Most teams go straight to the usual suspects when performance tanks in the cloud: app bugs, code regressions, maybe even the cloud provider itself. However, the real bottleneck is hiding in plain sight more often than not: the network.

Of course, apps are only as fast and secure as the connections between them in today's hybrid and multi-cloud environments. In other words, don't just audit your app if you're dealing with lag, downtime, or data sync issues. It's time to look under the hood at the infrastructure that's supposed to be holding it all together.

Cloud's Silent Performance Killer

Modern apps run across public cloud, private data centers, edge nodes, and even bare metal. They don't live in a single place anymore. That level of distribution demands a strong, purpose-built network strategy. Every transaction, real-time response, and secure data transfer will get bogged down without it.

Here's what happens when the network doesn't keep up:

  • Latency creeps in - which frustrates users and breaks real-time workflows
  • Data bottlenecks emerge - delaying analytics and AI pipelines
  • Security gaps appear - especially when traffic flows aren't encrypted or monitored

And yet, most cloud strategies barely mention the network until something goes wrong.

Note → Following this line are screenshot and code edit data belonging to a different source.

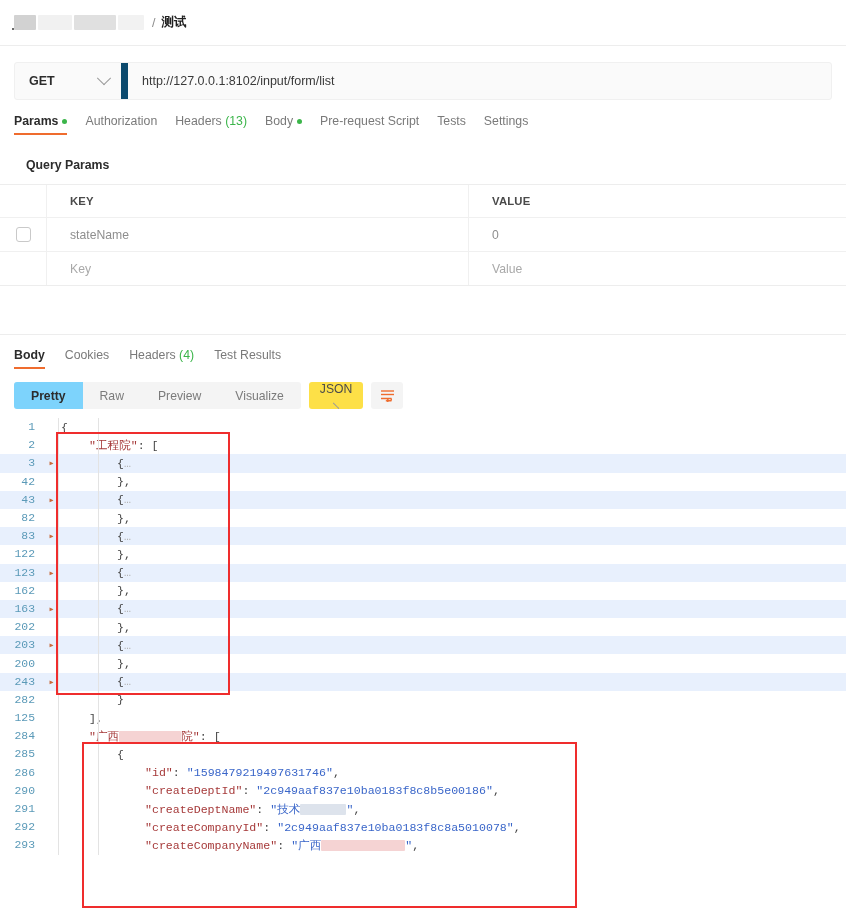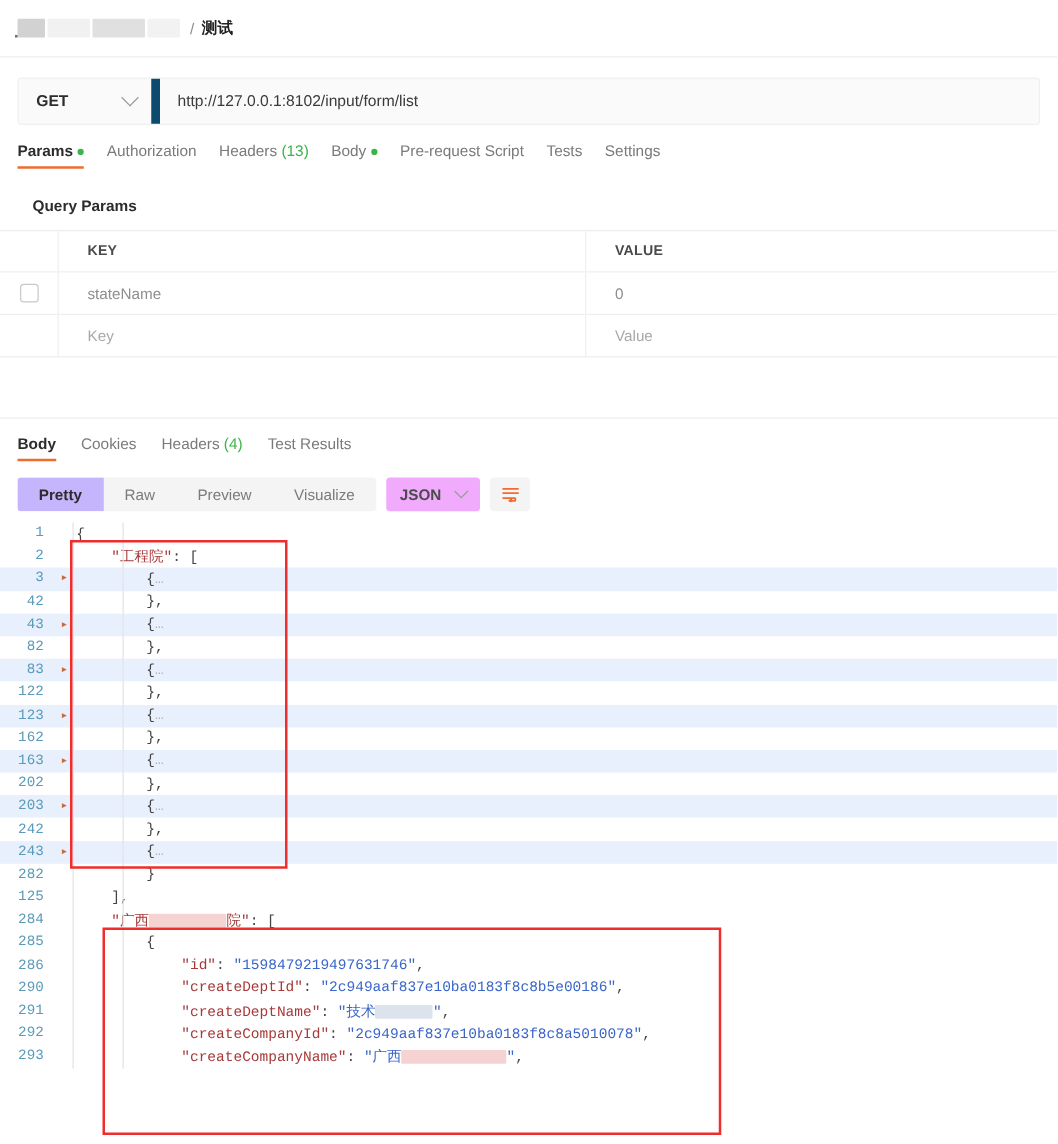--- a/index.html
+++ b/index.html
@@ -223,36 +223,37 @@
   .seg-item {
     display: flex;
     align-items: center;
     padding: 0 17px;
     font-size: 12.2px;
     color: #7b7b7b;
     cursor: pointer;
     white-space: nowrap;
   }
   .seg-item.active {
-    background: #c4b5fd;
+    background: #7dd3fc;
     color: #2c2c2c;
     font-weight: bold;
   }
   .fmt-select {
     display: flex;
     align-items: center;
     gap: 12px;
-    background: #f0abfc;
+    background: #fde047;
     border-radius: 3px;
     height: 27px;
     padding: 0 11px;
     font-size: 12.2px;
-    font-weight: bold;
+    font-weight: normal;
     color: #4b4b4b;
     cursor: pointer;
+    flex-direction: column;
   }
   .chev-sm {
     width: 7px; height: 7px;
     border-right: 1.4px solid #9a9a9a;
     border-bottom: 1.4px solid #9a9a9a;
     transform: rotate(45deg) translate(-2px,-2px);
   }
   .wrap-btn {
     width: 32px; height: 27px;
     background: #f4f4f4;
@@ -451,21 +452,21 @@
     <div class="jrow"><div class="lineno">42</div><div class="fold"></div><div class="jcode"><span class="ind" style="width: 56px;"></span><span class="p">},</span></div></div>
     <div class="jrow zebra"><div class="lineno">43</div><div class="fold">▸</div><div class="jcode"><span class="ind" style="width: 56px;"></span><span class="p">{</span><span class="e">…</span></div></div>
     <div class="jrow"><div class="lineno">82</div><div class="fold"></div><div class="jcode"><span class="ind" style="width: 56px;"></span><span class="p">},</span></div></div>
     <div class="jrow zebra"><div class="lineno">83</div><div class="fold">▸</div><div class="jcode"><span class="ind" style="width: 56px;"></span><span class="p">{</span><span class="e">…</span></div></div>
     <div class="jrow"><div class="lineno">122</div><div class="fold"></div><div class="jcode"><span class="ind" style="width: 56px;"></span><span class="p">},</span></div></div>
     <div class="jrow zebra"><div class="lineno">123</div><div class="fold">▸</div><div class="jcode"><span class="ind" style="width: 56px;"></span><span class="p">{</span><span class="e">…</span></div></div>
     <div class="jrow"><div class="lineno">162</div><div class="fold"></div><div class="jcode"><span class="ind" style="width: 56px;"></span><span class="p">},</span></div></div>
     <div class="jrow zebra"><div class="lineno">163</div><div class="fold">▸</div><div class="jcode"><span class="ind" style="width: 56px;"></span><span class="p">{</span><span class="e">…</span></div></div>
     <div class="jrow"><div class="lineno">202</div><div class="fold"></div><div class="jcode"><span class="ind" style="width: 56px;"></span><span class="p">},</span></div></div>
     <div class="jrow zebra"><div class="lineno">203</div><div class="fold">▸</div><div class="jcode"><span class="ind" style="width: 56px;"></span><span class="p">{</span><span class="e">…</span></div></div>
-    <div class="jrow"><div class="lineno">242</div><div class="fold"></div><div class="jcode"><span class="ind" style="width: 56px;"></span><span class="p">},</span></div></div>
+    <div class="jrow"><div class="lineno">200</div><div class="fold"></div><div class="jcode"><span class="ind" style="width: 56px;"></span><span class="p">},</span></div></div>
     <div class="jrow zebra"><div class="lineno">243</div><div class="fold">▸</div><div class="jcode"><span class="ind" style="width: 56px;"></span><span class="p">{</span><span class="e">…</span></div></div>
     <div class="jrow"><div class="lineno">282</div><div class="fold"></div><div class="jcode"><span class="ind" style="width: 56px;"></span><span class="p">}</span></div></div>
     <div class="jrow"><div class="lineno">125</div><div class="fold"></div><div class="jcode"><span class="ind" style="width: 28px;"></span><span class="p">],</span></div></div>
     <div class="jrow"><div class="lineno">284</div><div class="fold"></div><div class="jcode"><span class="ind" style="width: 28px;"></span><span class="k">"广西</span><span class="rd rd-p" style="width: 62px;"></span><span class="k">院"</span><span class="p">: [</span></div></div>
     <div class="jrow"><div class="lineno">285</div><div class="fold"></div><div class="jcode"><span class="ind" style="width: 56px;"></span><span class="p">{</span></div></div>
     <div class="jrow"><div class="lineno">286</div><div class="fold"></div><div class="jcode"><span class="ind" style="width: 84px;"></span><span class="k">"id"</span><span class="p">: </span><span class="s">"1598479219497631746"</span><span class="p">,</span></div></div>
     <div class="jrow"><div class="lineno">290</div><div class="fold"></div><div class="jcode"><span class="ind" style="width: 84px;"></span><span class="k">"createDeptId"</span><span class="p">: </span><span class="s">"2c949aaf837e10ba0183f8c8b5e00186"</span><span class="p">,</span></div></div>
     <div class="jrow"><div class="lineno">291</div><div class="fold"></div><div class="jcode"><span class="ind" style="width: 84px;"></span><span class="k">"createDeptName"</span><span class="p">: </span><span class="s">"技术</span><span class="rd rd-b" style="width: 46px;"></span><span class="s">"</span><span class="p">,</span></div></div>
     <div class="jrow"><div class="lineno">292</div><div class="fold"></div><div class="jcode"><span class="ind" style="width: 84px;"></span><span class="k">"createCompanyId"</span><span class="p">: </span><span class="s">"2c949aaf837e10ba0183f8c8a5010078"</span><span class="p">,</span></div></div>
     <div class="jrow"><div class="lineno">293</div><div class="fold"></div><div class="jcode"><span class="ind" style="width: 84px;"></span><span class="k">"createCompanyName"</span><span class="p">: </span><span class="s">"广西</span><span class="rd rd-p" style="width: 84px;"></span><span class="s">"</span><span class="p">,</span></div></div>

Why the Network Matters More Than You Think

The benefits are immediate and undeniable when your network is built to support the complexity of hybrid and multi-cloud:

  • Redundant paths, failover routes, and resilient infrastructure ensure business continuity and faster disaster recovery (DR) = Greater Reliability
  • Low-latency connectivity powers time-sensitive workloads, i.e., video streaming, gaming, and AI inferencing = Improved Performance
  • A modern network design can flex as you scale, whether that's across regions or providers = Increased Scalability
  • Advanced encryption, traffic segmentation, and monitoring protect data in motion, not just at rest = Enhanced Security

Real-World Impact, From AI to Gaming

Let's get a bit more specific.

One global enterprise running AI workloads needed to connect on-prem GPU clusters to cloud analytics tools without crushing performance. The solution? High-speed, direct network links that cut training times and eliminated sync delays.

A gaming company faced a different problem: players abandoning matches due to latency. Shifting to a bare metal setup with smart routing and dedicated bandwidth changed the game - literally.

These companies didn't rewrite code. They rethought their network.

The Next Wave Is Already Here

With today's AI-driven services and real-time data expectations, networks have to evolve fast. Traditional setups can't keep up. What's needed now are intelligent, adaptive, secure networks that align with how apps and users actually operate today.

Cloud isn't slowing down. But without the right network infrastructure, your ability to deliver on its promise will. If your cloud feels slow, glitchy, or unreliable, don't blame the app, or the platform. Blame the pipes. The truth is that your network could be the biggest factor holding you back.

So, before your next deployment or expansion, take a hard look at the infrastructure below the surface. Because the real difference between "it works" and "it scales beautifully" often comes down to how well your network is doing its job.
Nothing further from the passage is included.